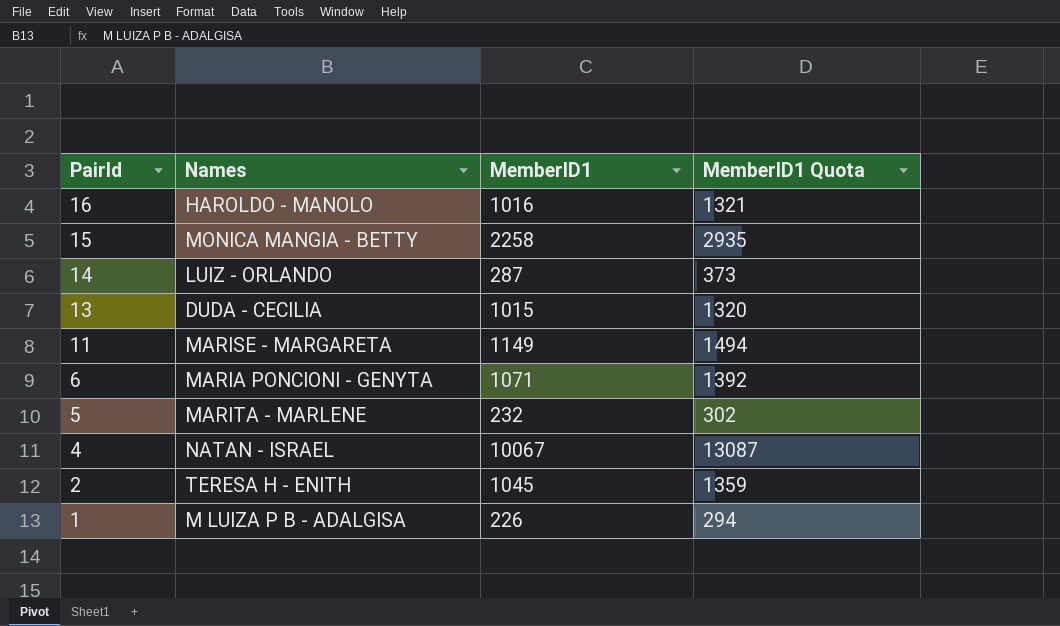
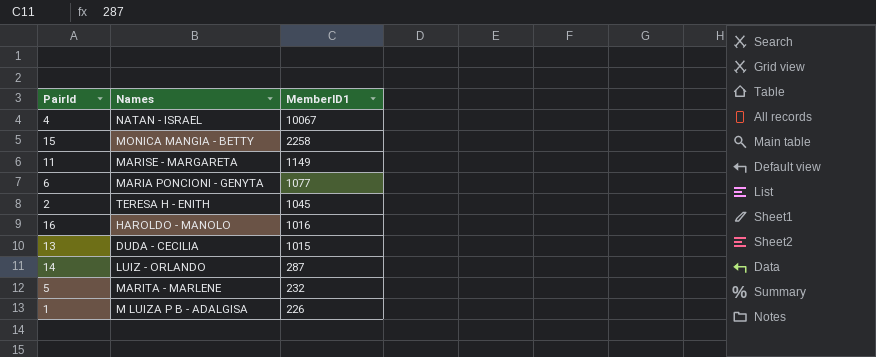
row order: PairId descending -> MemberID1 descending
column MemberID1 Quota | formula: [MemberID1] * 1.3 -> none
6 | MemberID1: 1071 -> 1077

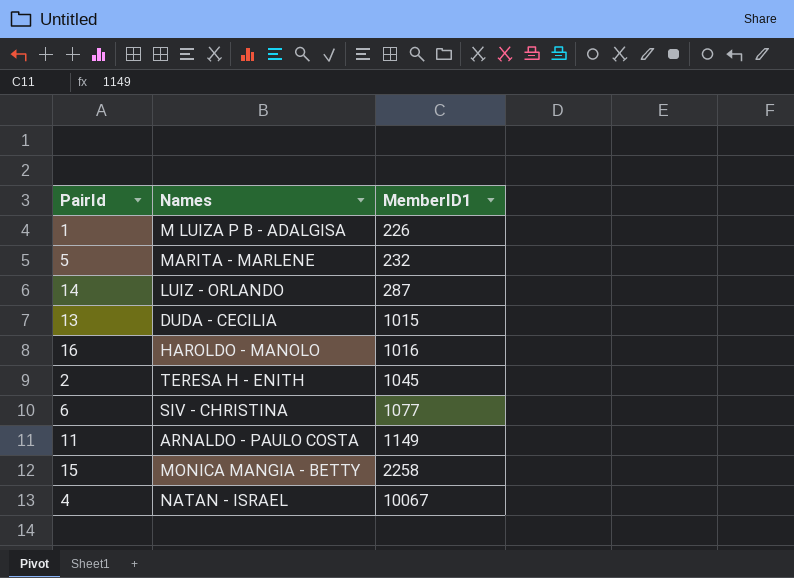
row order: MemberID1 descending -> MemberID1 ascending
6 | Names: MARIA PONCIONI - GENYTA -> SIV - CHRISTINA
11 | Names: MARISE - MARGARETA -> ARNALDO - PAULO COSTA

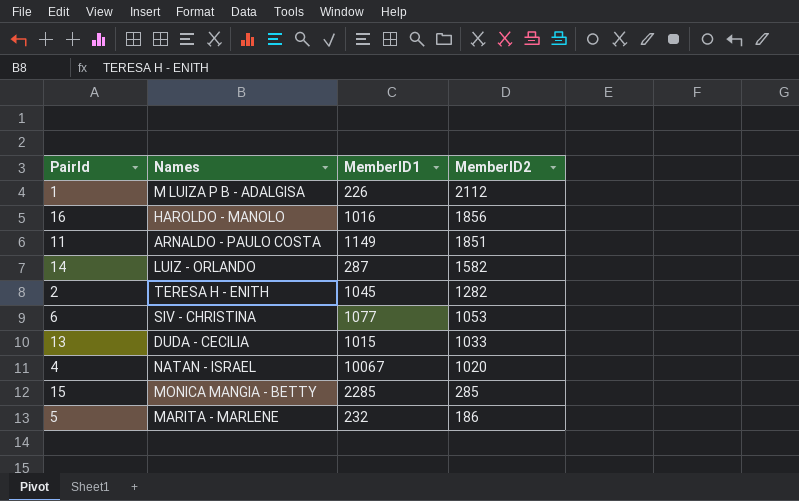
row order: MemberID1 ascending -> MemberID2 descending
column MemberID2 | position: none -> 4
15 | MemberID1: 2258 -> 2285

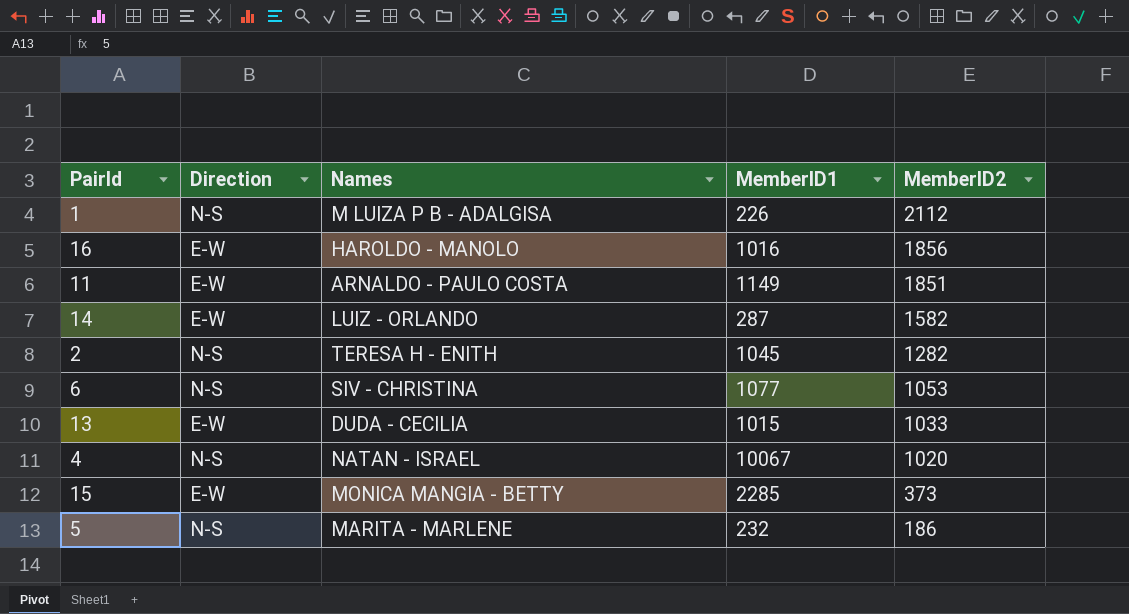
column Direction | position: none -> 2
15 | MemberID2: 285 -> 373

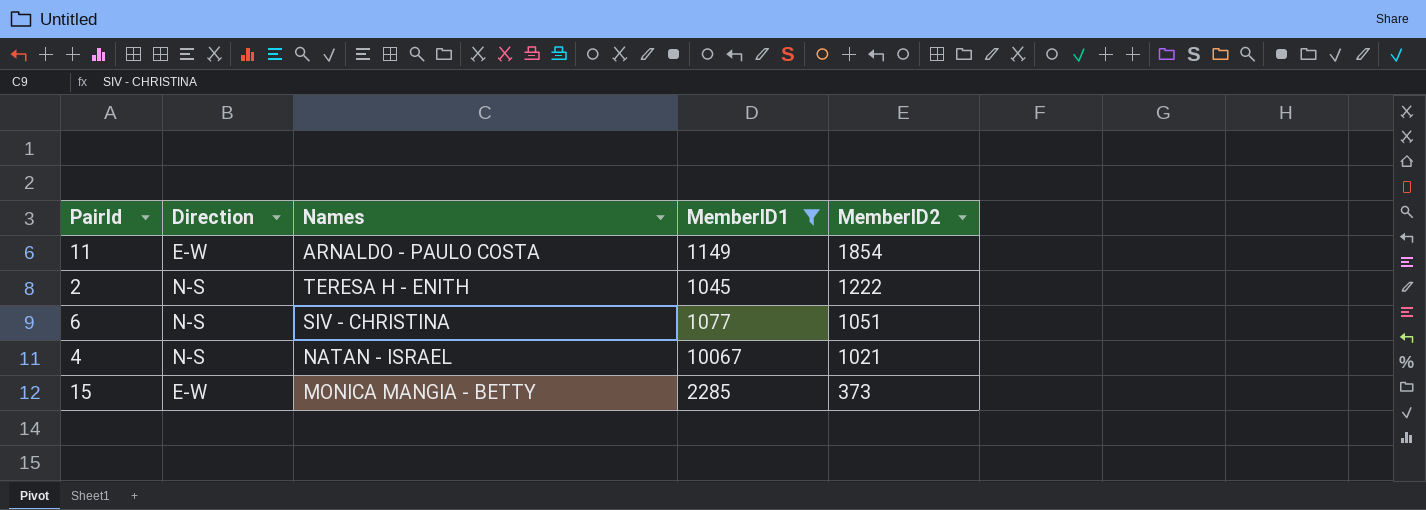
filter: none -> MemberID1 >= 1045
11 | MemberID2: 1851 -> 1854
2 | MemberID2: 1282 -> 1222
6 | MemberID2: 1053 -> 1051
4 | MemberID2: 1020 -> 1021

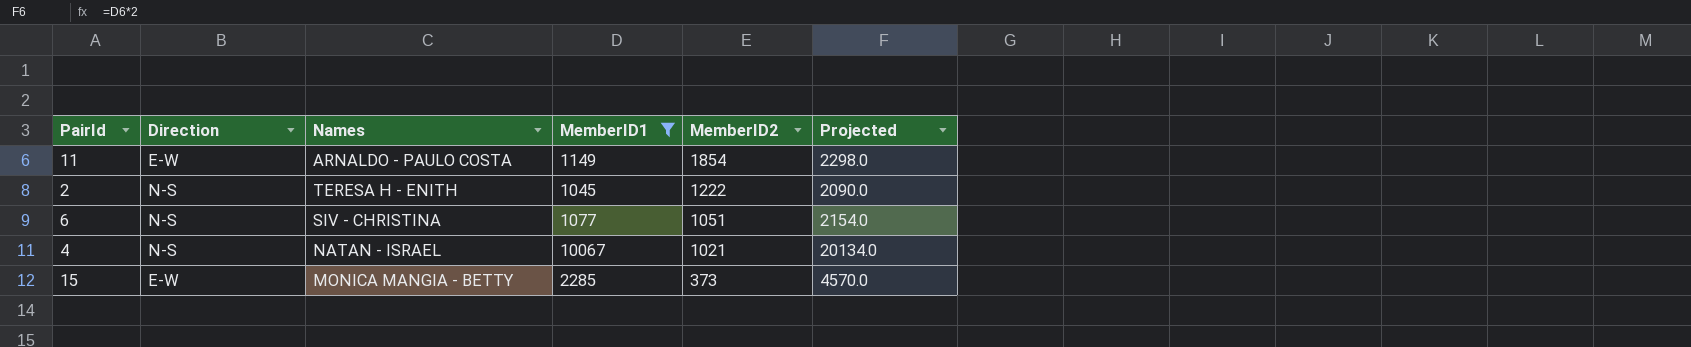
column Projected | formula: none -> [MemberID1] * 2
◇ ◇ ◇ ◇
INSTRUCTIONS FOR THE TASK ▸ No picture belongs in the answer, but every word of the records above does, exactly as given.

FINAL ANSWER ▸
row order: PairId descending -> MemberID1 descending
column MemberID1 Quota | formula: [MemberID1] * 1.3 -> none
6 | MemberID1: 1071 -> 1077

row order: MemberID1 descending -> MemberID1 ascending
6 | Names: MARIA PONCIONI - GENYTA -> SIV - CHRISTINA
11 | Names: MARISE - MARGARETA -> ARNALDO - PAULO COSTA

row order: MemberID1 ascending -> MemberID2 descending
column MemberID2 | position: none -> 4
15 | MemberID1: 2258 -> 2285

column Direction | position: none -> 2
15 | MemberID2: 285 -> 373

filter: none -> MemberID1 >= 1045
11 | MemberID2: 1851 -> 1854
2 | MemberID2: 1282 -> 1222
6 | MemberID2: 1053 -> 1051
4 | MemberID2: 1020 -> 1021

column Projected | formula: none -> [MemberID1] * 2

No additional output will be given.